Living without children is an opening into a world of possibilities. There's a reinvigoration of connections with people. You begin to feel whole again. You may experience a sense of liberation. Suddenly they see a dazzling array of life's exciting possibilities, some of which wouldn't be possible with a child. As this realization sinks in, a huge surge of energy and excitement often is released. There's a re-engagement with life broader than engaging solely with an individual child. Many people become more creative.
With this release, people move beyond their grief over the loss of their dream. They put their energy into what excites them about their lives: work, extended family, other children, friends, community service, travel, their interests and passions. They use their money for life's pleasures or for charity.
By shifting their perspective on life, they realize that their sense of vitality as people can get passed on to one person or it can get passed on to the world and the culture in a variety of ways. One woman said, "I used to think that the only way it really made a difference that you were here on earth is to have children. I don't think that any more. There are lots of paths."

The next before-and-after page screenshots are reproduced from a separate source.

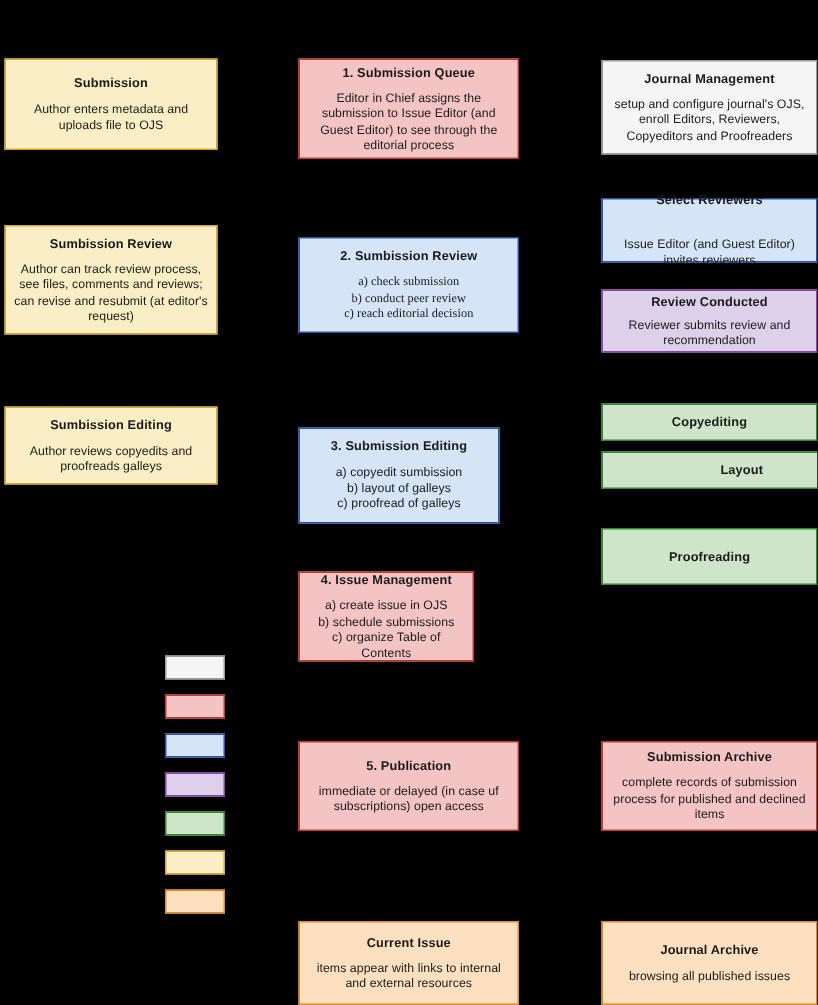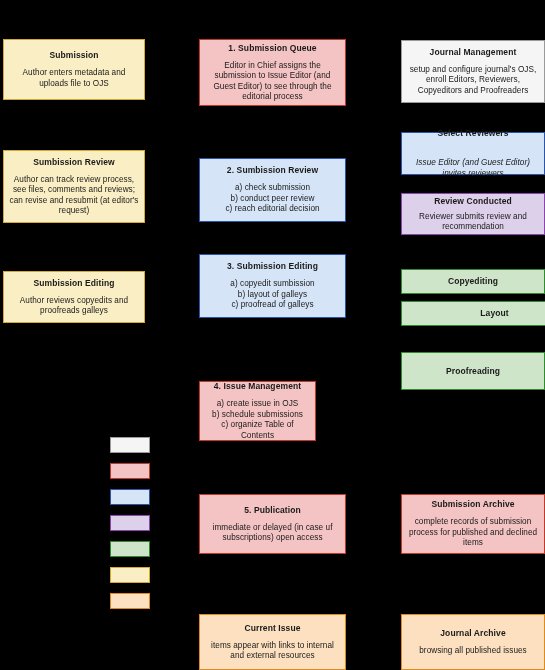--- a/index.html
+++ b/index.html
@@ -89,41 +89,41 @@
     <div class="body">setup and configure journal's OJS, enroll Editors, Reviewers, Copyeditors and Proofreaders</div>
   </div>
 
   <div class="node c-cream" style="left:3px; top:150px; width:142px; height:73px;">
     <div class="title">Sumbission Review</div>
     <div class="body">Author can track review process, see files, comments and reviews; can revise and resubmit (at editor's request)</div>
   </div>
 
   <div class="node c-blue" style="left:199px; top:158px; width:147px; height:64px;">
     <div class="title">2. Sumbission Review</div>
-    <div class="body" style="white-space:pre-line;">a) check submission
+    <div class="body" style="white-space:pre-line;font-family:Liberation Serif, serif;">a) check submission
 b) conduct peer review
 c) reach editorial decision</div>
   </div>
 
   <div class="node c-blue" style="left:401px; top:132px; width:144px; height:43px;">
     <div class="title">Select Reviewers</div>
-    <div class="body" style="margin-top:19px;font-style:italic;">Issue Editor (and Guest Editor) invites reviewers</div>
+    <div class="body" style="margin-top:19px;">Issue Editor (and Guest Editor) invites reviewers</div>
   </div>
 
   <div class="node c-purple" style="left:401px; top:193px; width:144px; height:42px;">
     <div class="title">Review Conducted</div>
     <div class="body" style="margin-top:5px;">Reviewer submits review and recommendation</div>
   </div>
 
   <div class="node c-cream" style="left:3px; top:271px; width:142px; height:52px;">
     <div class="title">Sumbission Editing</div>
     <div class="body">Author reviews copyedits and proofreads galleys</div>
   </div>
 
-  <div class="node c-blue" style="left:199px; top:254px; width:147px; height:64px;">
+  <div class="node c-blue" style="left:199px; top:285px; width:134px; height:64px;">
     <div class="title">3. Submission Editing</div>
     <div class="body" style="white-space:pre-line;">a) copyedit sumbission
 b) layout of galleys
 c) proofread of galleys</div>
   </div>
 
   <div class="node c-green title-only" style="left:401px; top:269px; width:144px; height:25px;">
     <div class="title">Copyediting</div>
 
   </div>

In accepting a life without children, you learn to live your life looking forward rather than looking back. With emotional resolution, reminders of the lack of children, such as anniversaries of miscarriages, no longer have a sting. It's important to look forward with happiness and value, no matter what' s in your life: children, job, or marital status.
For some, the emotional resolution leads to a spiritual expansion. There's often an expanded feeling of love, accepting the whole world as our family rather than the modern narrowing to the very few people with whom we feel connected. One woman expressed this transition. "When I'd wanted a child, I thought that the emotional tie with a child was the only route to deep happiness and human connection. It is one way, probably the most common way. But it's only one way. We can create others."
Our heart's journey teaches us that our life's dream of "family" can assume many forms. When you're young, you dream that you'll reach all your goals. In midlife, you face your dashed hopes and dreams such as: children, a knight in shining armor, fame, or career goals. You grieve these losses and accept your life as it is, along with the choices that you've made in the past that led to this situation. You make peace with your life and yourself.